Born in Nottingham to a Kashmiri family displaced by the construction of Mangla Dam in 1966, Khan spent his early career in banking before becoming a full-time artist, carrying with him a personal understanding of the systems he now interrogates. Working across text, sculpture, performance, and sound, his practice becomes a volatile site where lived experience seeps into larger questions of global capitalistic circulation, migration, and governance.

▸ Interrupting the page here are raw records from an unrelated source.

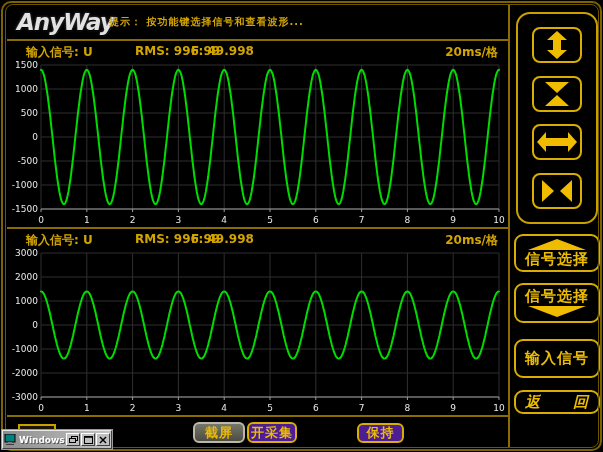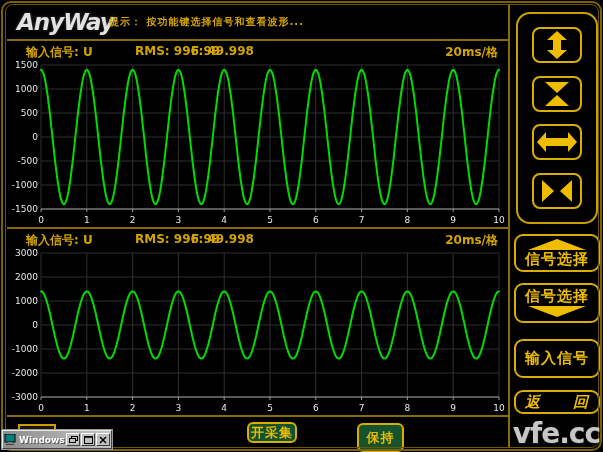"截屏" div.bb-btn { html: none -> <div>截屏</div> }
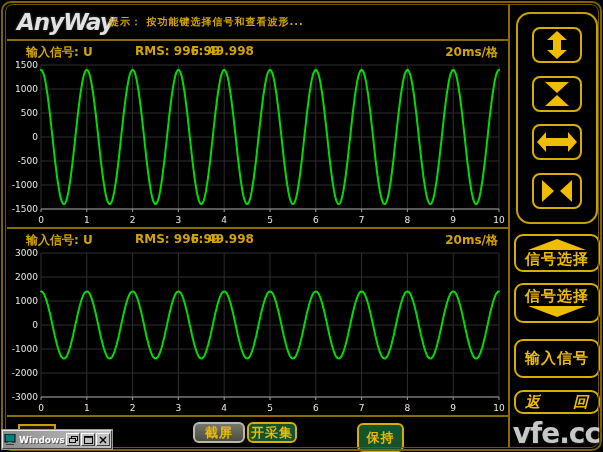"开采集" .bb-yellow { background: #14532d -> #4c1d95 }
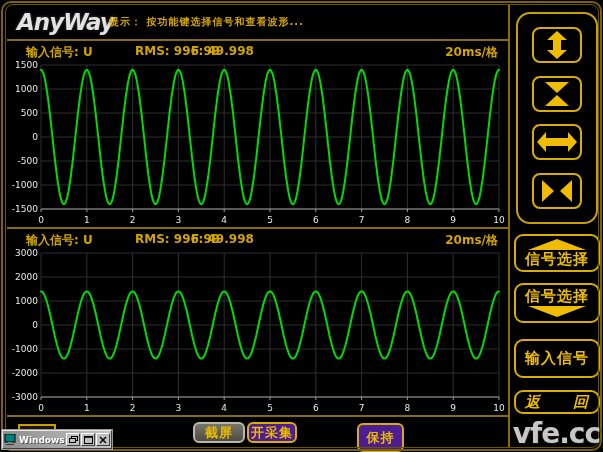"保持" .bb-hold { height: 29px -> 20px }
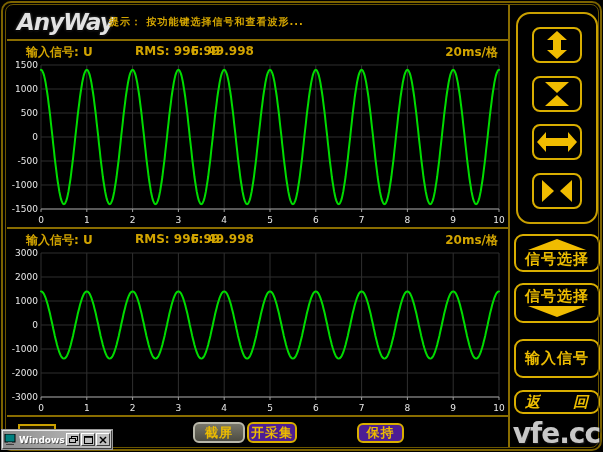"vfe.cc" div.watermark { html: <div>vfe.cc</div> -> none }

Across his studio wall at Somerset House, London, is a print of German composer Hanne Darboven’s grids of choreographed lines (Untitled [c.1972]), bird’s-eye view and close-up photographs of tessellations in Mughal Architecture, sketches of crescent-moon-inspired semicircles arranged as graphical notations, iPhone images of municipal infrastructure, exhausted shop interiors, and taped-up telephone booths, a hand-torn corner of old invoice stating the terms and conditions of sale. What draws these references together is an obsession with loops, grids, and repetitions— conceptual apparatuses that undergird systems of control, their false promises and failures.
This attunement to site—arriving at a place with an impulse, a curiosity, a humility, and from there, ideas abstracted into language and brought to life by sound—evokes Khan’s site-specific methodology. In past projects, the artist has often worked from within the exhibition space, dynamically repurposing mass-produced civic infrastructures, such as shop shutter laths, discarded doors, gondola shelving, and Islamic prayer mats. This ongoing exploration of found material animated his commission, Flood (2025), for a group show at Nottingham Contemporary, in which Khan constructs a merging of the temporalities of the Mangla Dam and the British high street. Six tannoy speakers, typically used for civic announcements, are installed high toward the ceiling, playing a composition in which two soprano voices move in and out of a heavenly, elegiac synchrony.
“Sound is atmospheric—it brings things to life,” the artist said to me during our studio visit. Working with loops, as both material and subject of his sonic composition, the artist draws our attention not just to the soundscape, but its surrounding architecture and absence: the discordance between a breath, a tongue, a whisper, and a withholding of play.
Against the oppressive state and corporate surveillance listening, Khan’s practice reminds us that sonic borders, akin to our desires, are more permeable than ever. Currently, his renewed research interest in sirens as a civic infrastructure continues to formulate sonic relations with written scores and spoken words.
If catastrophe has a momentum—recall Walter Benjamin’s storm from paradise, the wind of “progress” that swept the Angel of History away from the past ruins into the future, Khan is someone who drags time, attuning to the disjunctions, leakages, and asynchronicities from modernity’s triumph. For him, a siren is not merely a warning of a certain ending, but a compelling signal of yet another passage: the forming of an inchoate world.